1 acre = a piece of land that can be sown with 1 barrel of grain.

1 tønde land = 8 skæpper land.
1 acre = 8 bushels of land [= 14,000 alen squared = 5,516 metres squared].

1 fjerdingkar (fdk. land) = 3 album land.
1 peck of land = 3 album of land [= 172.2 metres squared].

1 skæppe land (skp. land) = 4 fjerdingkar land.
1 bushel of land = 4 peck of land [= 689.5 metres squared].

1 album land (alb. land).
1 album of land [= 57.5 metres squared].

You can find the above (and more) information in the Danish language pdf file of Lille Ordbog for Slægtsforskere.

In the past most people in Danmark lived on the land, working on the farms.

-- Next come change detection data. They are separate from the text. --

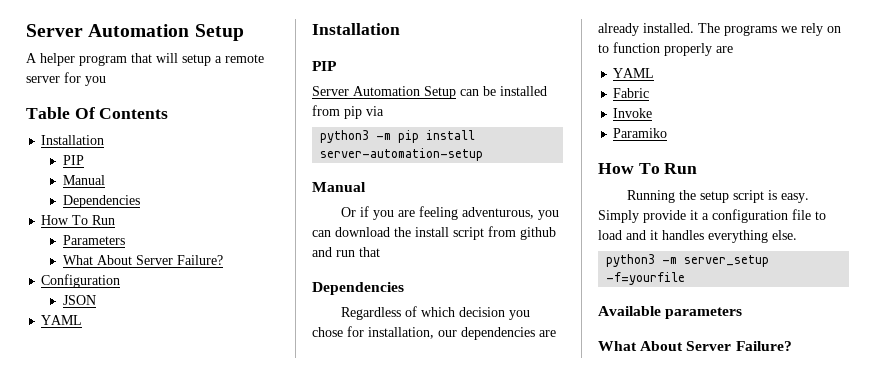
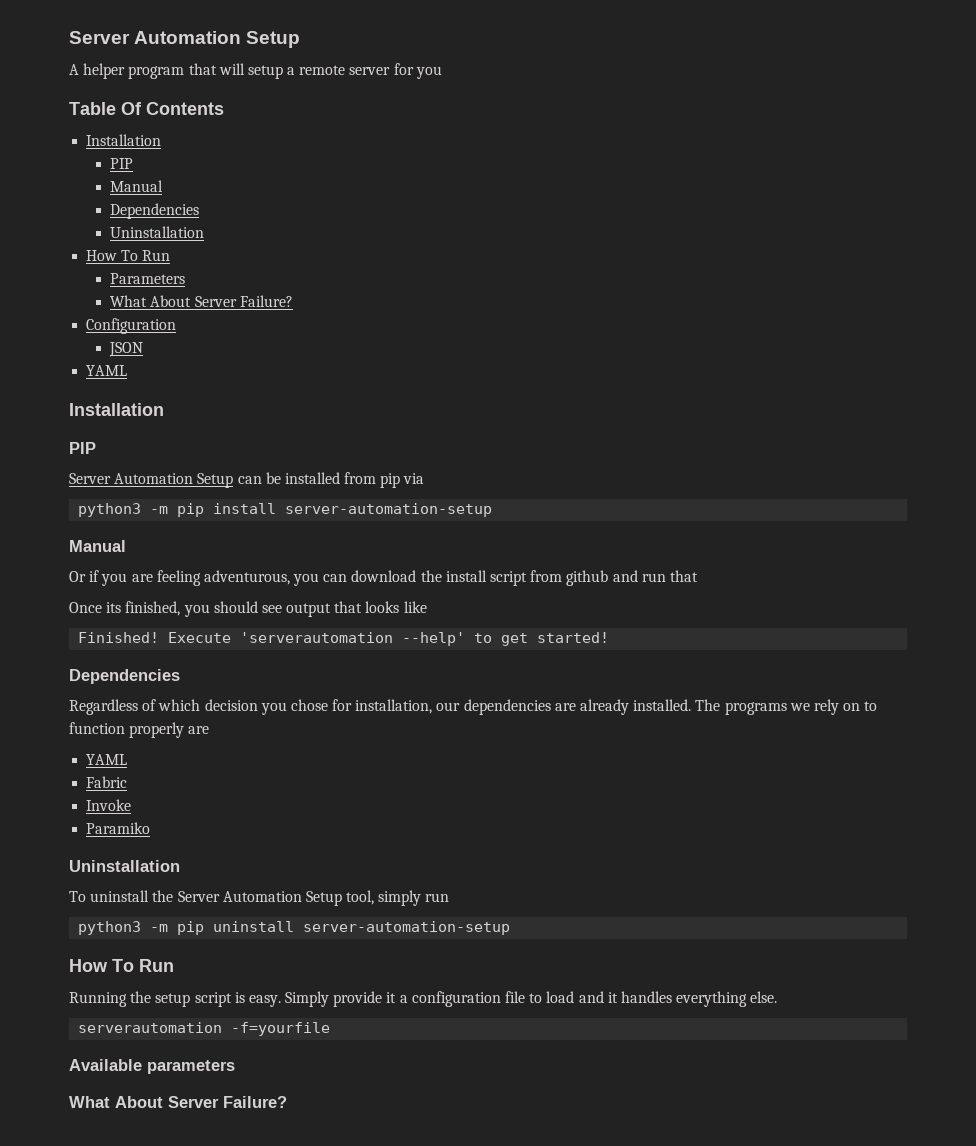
(140, 201) none -> [110,226,205,238] // Uninstallation
(380, 252) none -> [69,601,427,617] [78,632,610,646] // Once its finished, you should see output that looks like // Finished! Execute 'serverautomation --help' to get started!
(668, 133) none -> [69,860,180,872] [69,890,450,906] [78,921,511,935] // Uninstallation // To uninstall the Server Automation Setup tool, simply run // python3 -m pip uninstall server-automation-setup
[606,254,770,267] python3 -m server_setup -> [78,1022,223,1033] serverautomation

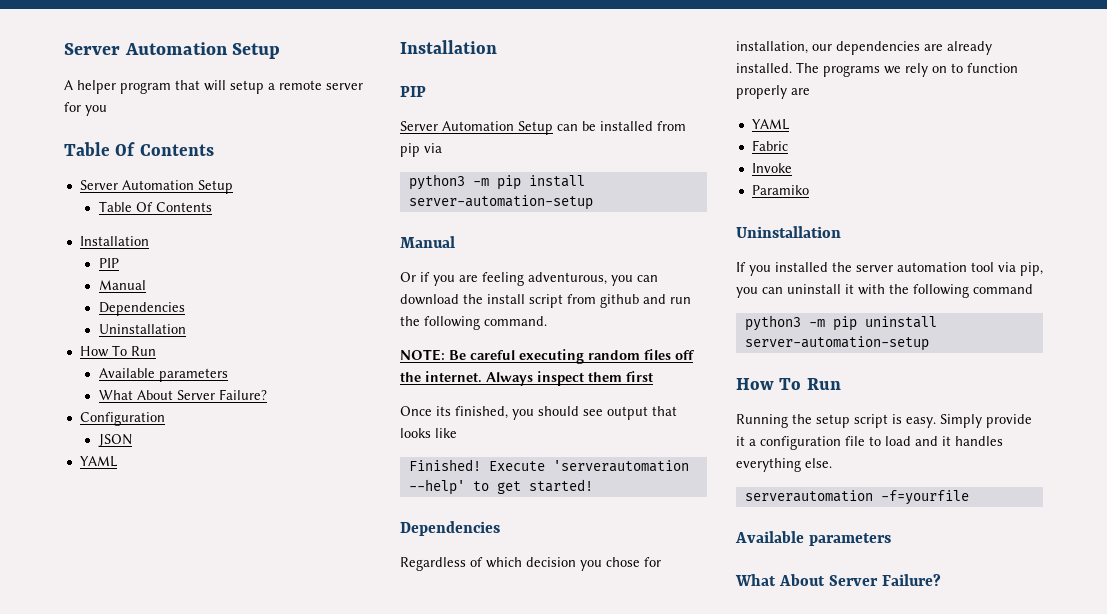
(224, 108) none -> [79,180,233,194] [98,201,212,212] // Server Automation Setup // Table Of Contents
[110,273,186,284] Parameters -> [98,368,228,382] Available parameters
[669,570,698,582] that -> [400,316,547,330] [400,349,695,364] [400,371,653,386] the following command. // NOTE: Be careful executing random files off the internet. Always inspect them first
[69,890,450,906] To uninstall the Server Automation Setup tool, simply run -> [736,262,1043,276] [736,284,1033,298] If you installed the server automation tool via pip, you can uninstall it with the following command

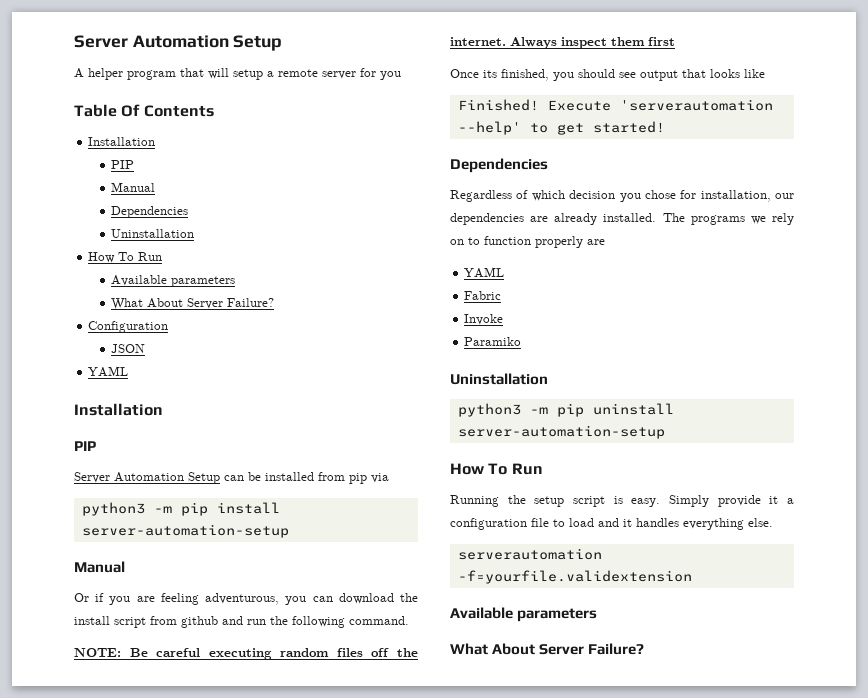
[79,180,233,194] [98,201,212,212] // Server Automation Setup // Table Of Contents -> (214, 111) none
[736,262,1043,276] [736,284,1033,298] // If you installed the server automation tool via pip, you can uninstall it with the following command -> (548, 379) none
[880,490,969,505] -f=yourfile -> [457,570,692,584] -f=yourfile.validextension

So you will often find the term "Bonde" used in describing a man's occupation. I have translated this as meaning "Peasant Farmer", although you would probably find most Scandinavians would say that the bonde did not have the "deprived" status of other European peasants. To a certain extent this is true, however: they lived hard, poor lives with few personal freedoms, although both men and women had firmly entrenched property and inheritance rights. Bornholm has its own "special" rules for who inherited the "copyhold rights" to the family farm: it is to go to the youngest son!  The other children could not be left out, the inheritor had to pay for the farm out of his share of the estate.

Only five percent of Danmark's populace belonged to the nobility. There was little division between upper and lower nobility. The growth of the nobility has been limited; as laws specified which children of the nobility inherited their parents' status. Also, noble-title was awarded on an individual basis by the Danish crown; although, of course, those born into privileged families had tradition and inheritance weighing in their favour.